Evaluating statistical classification models with application to corporate bond ratings classifications
MetadataShow full item record
This dissertation is concerned with the common problems appearing in the classification analysis. A simulation study is performed to compare the logit model to the normal linear discriminant analysis model and the rank transformation linear discriminant model under non-normal distributions. The logit model is more efficient than the linear discriminant analysis model and the rank transformation linear discriminant model in many situations, particularly when the sample sizes are unequal. The effects of using some estimates of prior probabilities are measured in the linear discriminant analysis model. Of particular interest in this study is the pattern of the individual apparent error rate. The prior probabilities have greater impact when the distance between categories is small. Another simulation study is concerned with the estimation of the true loss rate in the linear discriminant analysis model under normal distributions and in the logit model under exponential distributions. Since the constant loss rate is known to underestimate the true constant loss rate, it should be used with caution when the sample sizes are not large. The holdout method is not an appropriate estimation method to measure the prediction power when used with small samples.

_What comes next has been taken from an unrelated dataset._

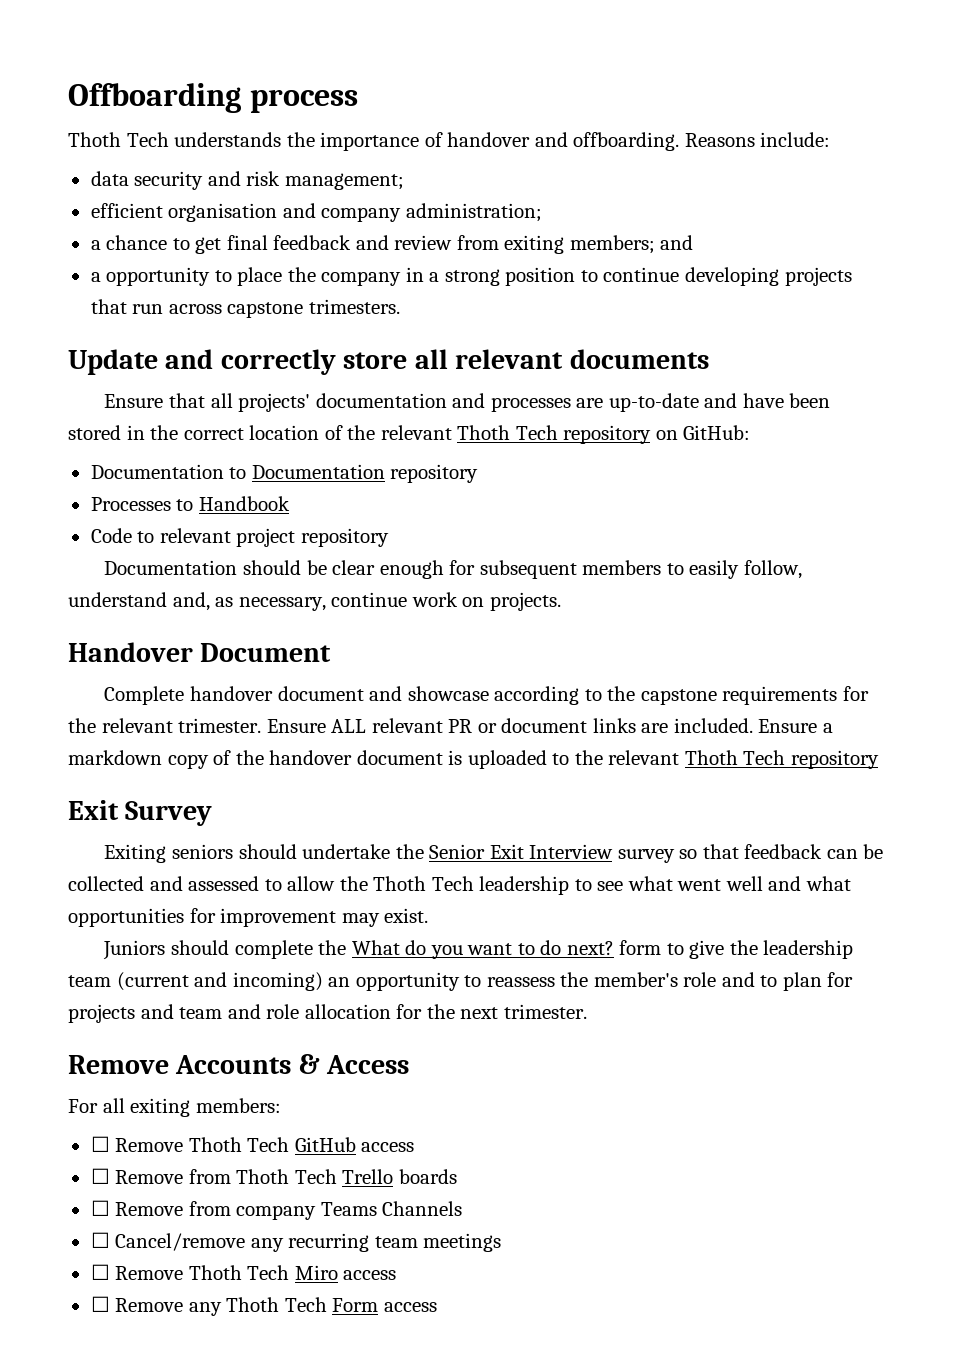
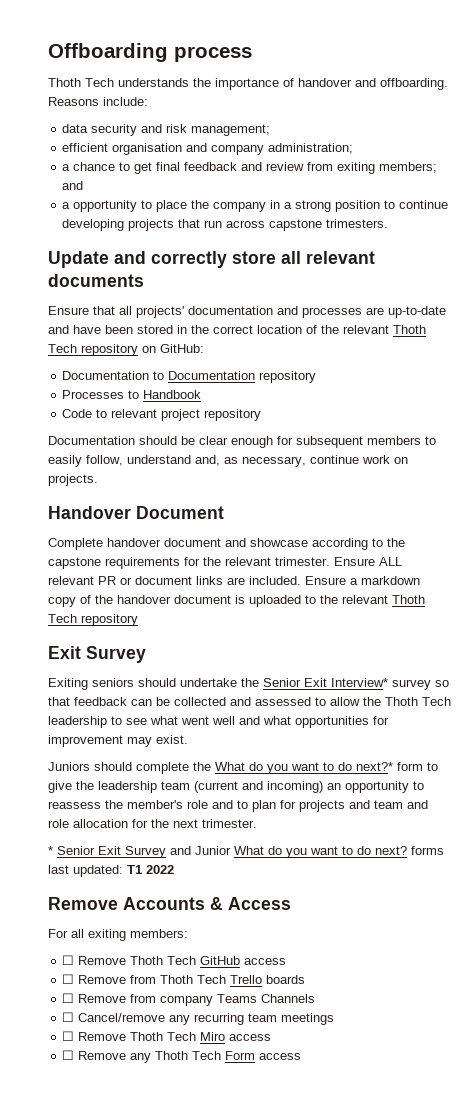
- Exiting seniors should undertake the Senior Exit Interview survey so that feedback can be collected and assessed to allow the Thoth Tech leadership to see what went well and what opportunities for improvement may exist.
+ Exiting seniors should undertake the Senior Exit Interview* survey so that feedback can be collected and assessed to allow the Thoth Tech leadership to see what went well and what opportunities for improvement may exist.
- Juniors should complete the What do you want to do next? form to give the leadership team (current and incoming) an opportunity to reassess the member's role and to plan for projects and team and role allocation for the next trimester.
+ Juniors should complete the What do you want to do next?* form to give the leadership team (current and incoming) an opportunity to reassess the member's role and to plan for projects and team and role allocation for the next trimester.
+ * Senior Exit Survey and Junior What do you want to do next? forms last updated: T1 2022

Resampling methods such as the cross-validation and the bootstrap methods are compared with the holdout method in the simulation studies. The bootstrap method produced an almost unbiased estimate with a small variance. Based on the results of the simulation studies, six classification models of bond ratings using prior probabilities, loss functions, and the bootstrap method are compared. The criteria of comparisons are the loss rates and the bootstrap estimate of true loss rate. The logit model clearly dominated all other classification models for both binary classification and multinomial classification cases.